Tutup pintu, lakukan hukuman.
"Tutup pintu, lakukan hukuman." perintah Nyonya Besar. Mendengar ucapan Nyonya Besar, Qu Tan'er menghela napas untuk sekian kalinya. Benar saja, puncak dari semua ini akan segera dimulai.
Yang pertama, guyuran air.
Yang kedua, hukuman. Persis seperti dugaan Qu Tan'er, tidak ada yang meleset sedikitpun.
"Nona…" kata Jingxin mulai gelisah.
"..." Namun Qu Tan'er menggelengkan kepala, dia memberikan senyuman tipis untuk membuat hati Jingxin lebih tenang.
Ckit… Pintu pun tertutup, seisi ruangan langsung menjadi sunyi senyap. Setelah itu, pengurus mengeluarkan piring besar. Di atas piring tersebut terdapat sebuah bilah kayu, setiap orang di ruangan yang melihat papan itu bergidik ngeri.
Laksanakan.
"Laksanakan." ujar Nyonya Besar.
Entah sudah keberapa kalinya Qu Tan'er mengucapkan perintah seperti yang Nyonya Besar lakukan. Dalam dua tahun ini, semua yang diucapkan Nyonya Besar sudah gadis itu hafal dengan baik.
Sejak awal hingga saat ini, ruangan itu penuh dengan orang, ada yang duduk, ada pula yang berdiri. Namun tidak satu pun dari mereka berani maju untuk membantu Qu Tan'er. Mereka tidak menertawakan gadis itu, tidak juga membantunya], karena mereka tidak bisa berbuat apa-apa.
"Coba sebutkan, sudah berapa banyak aturan yang telah kamu langgar?" Nyonya Besar bertanya sembari menggenggam kayu itu.
"Mohon Nyonya Besar ajarkan saya." jawab Qu Tan'er menundukkan kepala, sambil mengepalkan kedua tangannya. Gadis itu menunggu saat di mana kayu itu mengenai tubuhnya, jadi dia akan berusaha untuk menahannya. Dalam benaknya, Qu Tan'er merasa menyesal, kenapa saat menikah dia tidak segera melarikan diri saja. Kalau begitu, dia kan tidak akan sengsara seperti saat ini.
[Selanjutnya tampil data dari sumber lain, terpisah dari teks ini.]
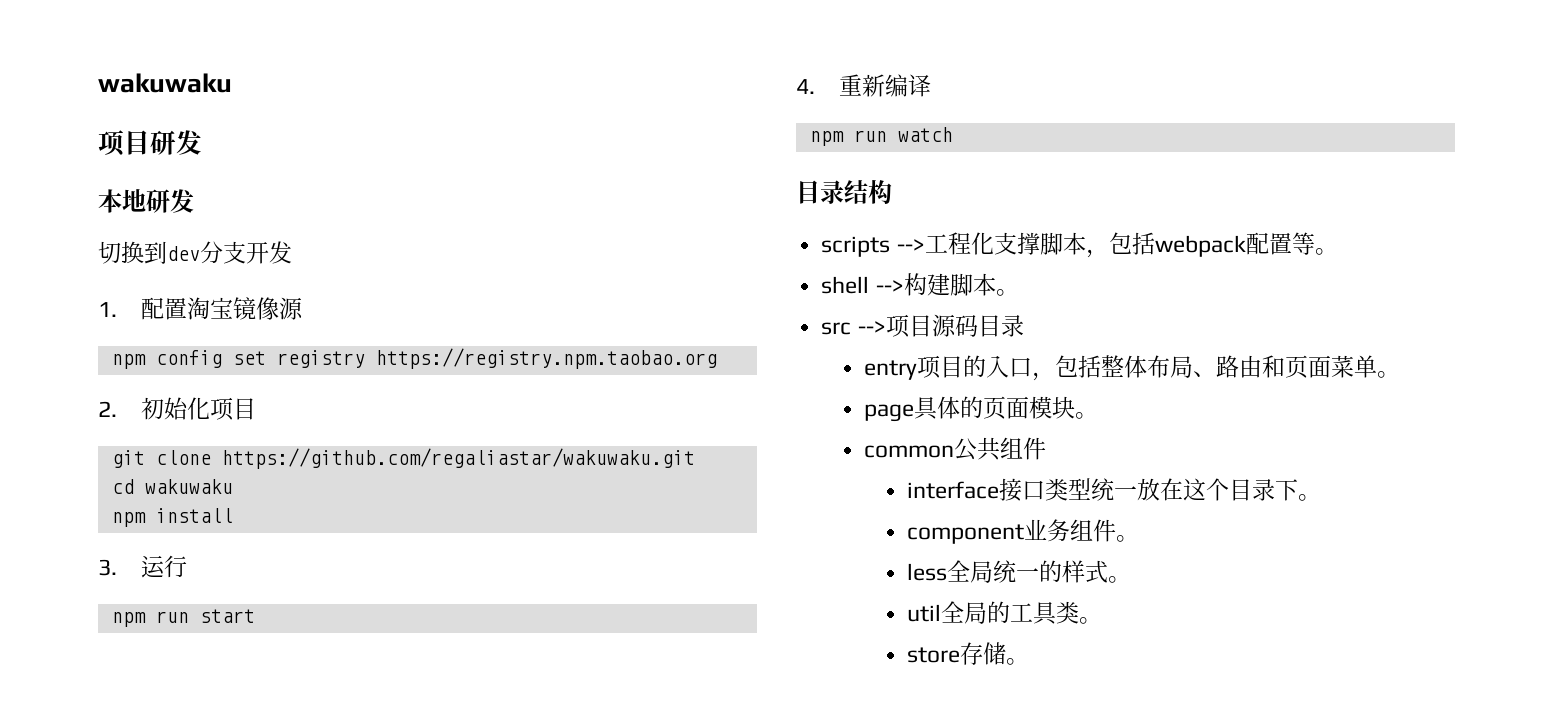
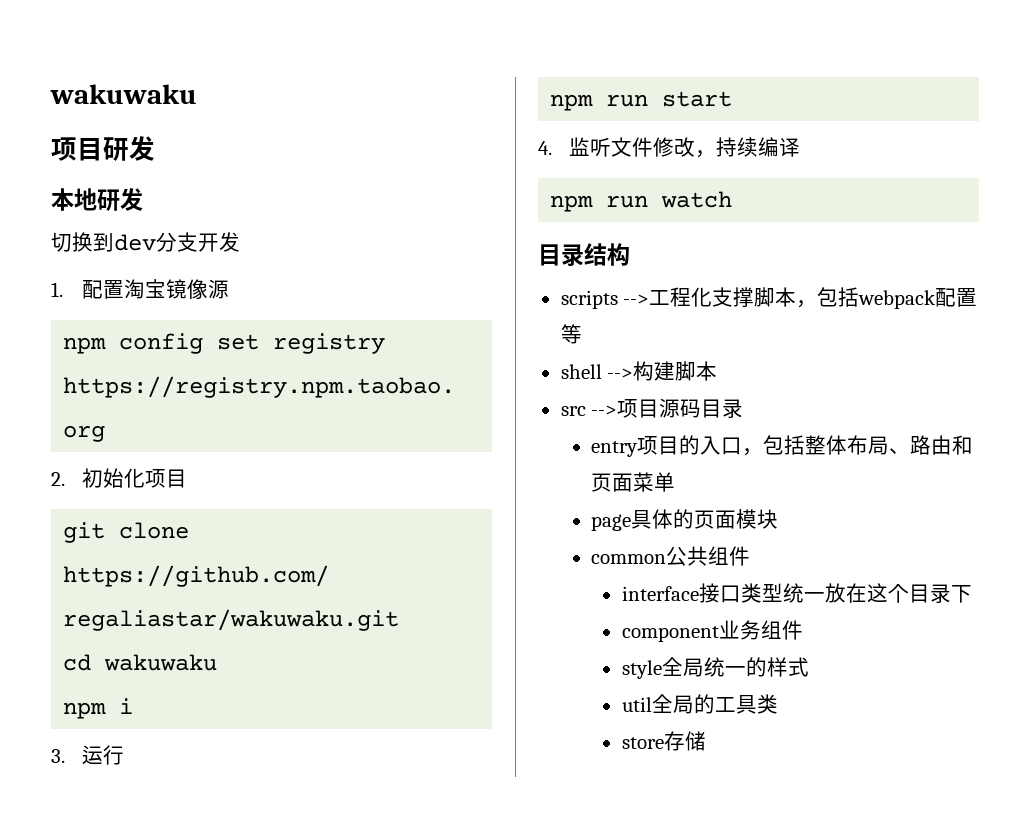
[155,508,233,523] install -> [119,698,134,714] i
[838,74,885,97] 重新 -> [568,137,758,158] 监听文件修改，持续
[1314,248,1338,255] 。 -> (582, 334) none
[995,289,1019,296] 。 -> (718, 371) none
[1377,371,1401,378] 。 -> (676, 482) none
[1075,412,1099,419] 。 -> (779, 519) none
[1298,494,1322,501] 。 -> (972, 594) none
[1116,535,1140,542] [907,563,948,581] 。 // less -> [621,660,662,679] // style
[1108,576,1132,583] 。 -> (809, 667) none
[1079,617,1103,624] 。 -> (778, 704) none
[1006,658,1030,665] 。 -> (706, 741) none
"Satu, kamu telah melanggar aturan Keluarga Qu yang pertama, kamu tidak menghormati orang tua. Apa kamu pantas dipukul?"
"Iya, pantas dipukul." Qu Tan'er menjawab.
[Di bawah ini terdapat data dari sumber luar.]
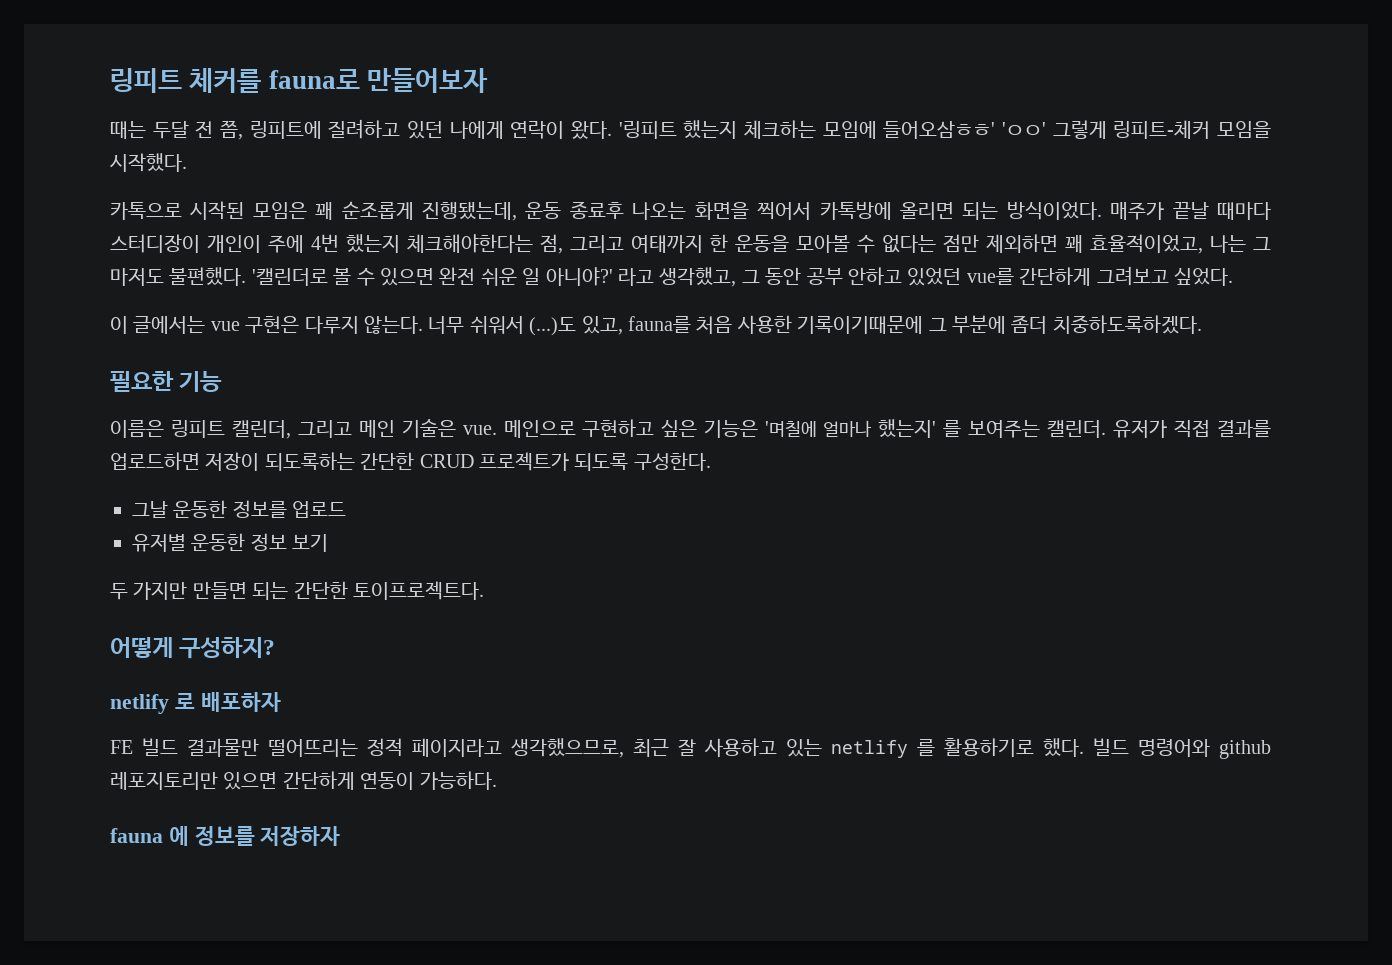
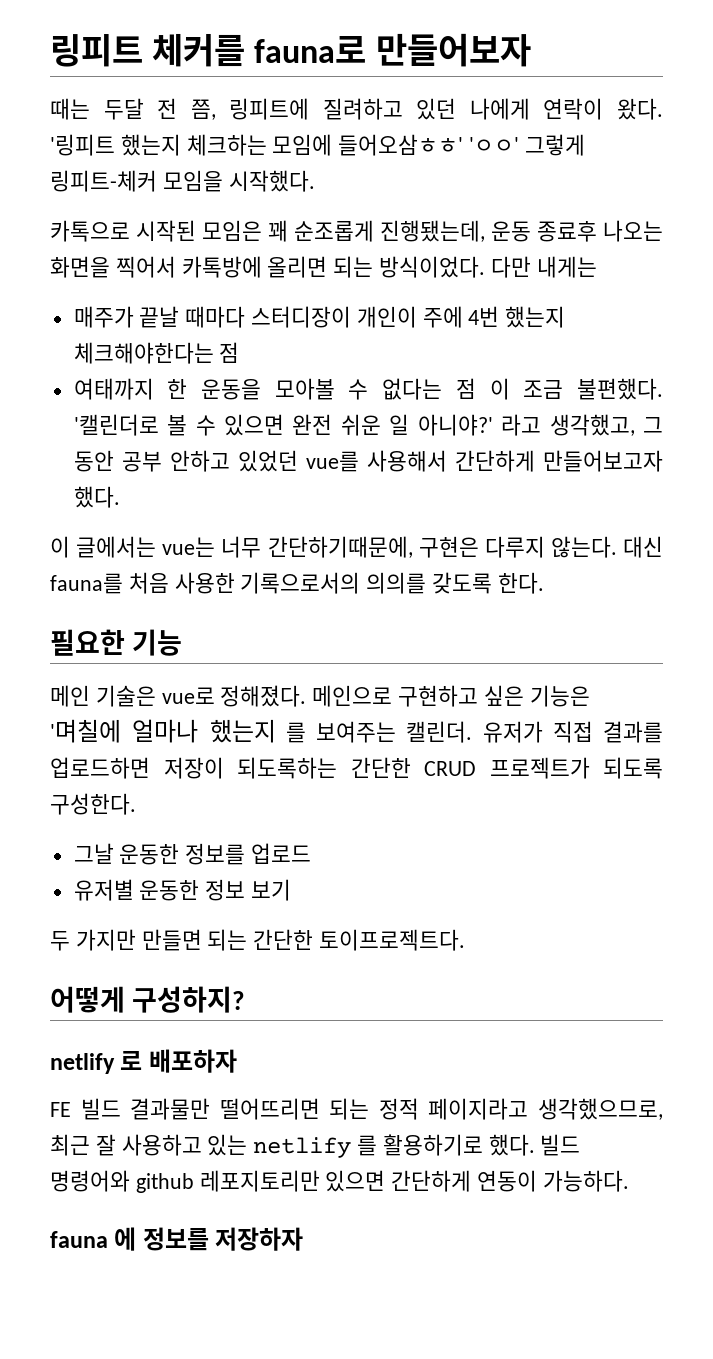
(1102, 210) none -> [490,256,597,278] 다만 내게는 //
[540,234,624,254] 점, 그리고 -> [219,342,240,363] 점 //
[943,234,1271,254] [110,268,164,286] 점만 제외하면 꽤 효율적이었고, 나는 그 마저도 -> [455,378,564,400] 점 이 조금
[1019,266,1233,286] [110,315,1202,336] [110,371,223,392] [110,419,497,439] 간단하게 그려보고 싶었다. // 이 글에서는 vue 구현은 다루지 않는다. 너무 쉬워서 (...)도 있고, fauna를 처음 사용한 기록이기때문에 그 부분에 좀더 치중하도록하겠다. // 필요한 기능 // 이름은 링피트 캘린더, 그리고 메인 기술은 vue. -> [366,450,663,472] [73,486,120,508] [50,536,663,558] [50,572,544,594] [50,629,183,656] [50,685,307,707] 사용해서 간단하게 만들어보고자 했다. // 이 글에서는 vue는 너무 간단하기때문에, 구현은 다루지 않는다. 대신 fauna를 처음 사용한 기록으로서의 의의를 갖도록 한다. // 필요한 기능 // 메인 기술은 vue로 정해졌다.
[878,419,937,438] 했는지' -> [209,719,276,743] 했는지
[268,739,358,757] 떨어뜨리는 -> [219,1098,370,1120] 떨어뜨리면 되는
"Dua, kamu telah melanggar aturan Keluarga Qu yang ketujuh, setelah menikah seharusnya kamu mengikuti perintah suami dan melayaninya dengan baik. Apa kamu pantas dipukul?"
"Iya, pantas dipukul."
"Tiga, kamu…"
"Iya, pantas dipukul." Cepat pukul saja! Gadis itu sudah menunggu. Qu Tan'er sudah tidak sabar lagi. Pertama, kedua, ketiga, apa Nyonya Besar tidak lelah? Dia yang mendengar saja sudah lelah. Wanita tua yang berbicara sambil duduk itu mungkin tidak capek. Tapi gadis yang menjawab sambil berdiri sudah merasa pegal.
"Menurutmu, berapa kali kamu harus dipukul?"
"Terserah Nyonya Besar." Nyonya Besar bertanya terang-terangan, Qu Tan'er pun menjawabnya dengan spontan. Terserah. Wanita itu mau melakukan apapun, ya terserah, asalkan jangan dipukul sampai mati saja.
"Baik, kamu sendiri yang bilang, ya."
"Saya…."
Buk!
Qu Tan'er baru saja ingin membuka mulut, namun punggung belakangnya sudah dipukul menggunakan kayu dengan sangat keras. Pukulan pertama dari Nyonya Besar bahkan hampir membuatnya jatuh.
Sakit! Sakit sampai menusuk ke tulang!
Saat kayu itu mengenai punggung Qu Tan'er, rasa sakitnya menjalar sampai ke seluruh tubuh. Dia kesakitan sampai tak bisa berkata apa-apa lagi.
"Nona." kata Jingxin sambil melangkah, seolah-olah dia ingin menggantikan posisi Qu Tan'er untuk dipukuli.
"Berhenti, jangan kemari." kata Qu Tan'er menatap tajam Jingxin. Pelayan itu pun terdiam dan tidak berani melangkahkan kakinya. Apa yang terjadi hari ini akan selalu diingat oleh Qu Tan'er, karena utang harus dibayar. Suatu hari nanti, gadis itu pasti akan meminta mereka membayarnya, tidak boleh kurang sedikitpun.
Buk!
Pukulan kedua lebih keras dari yang pertama. Akibat kerasnya pukulan itu, Qu Taner kehilangan keseimbangan dan jatuh tersungkur ke depan.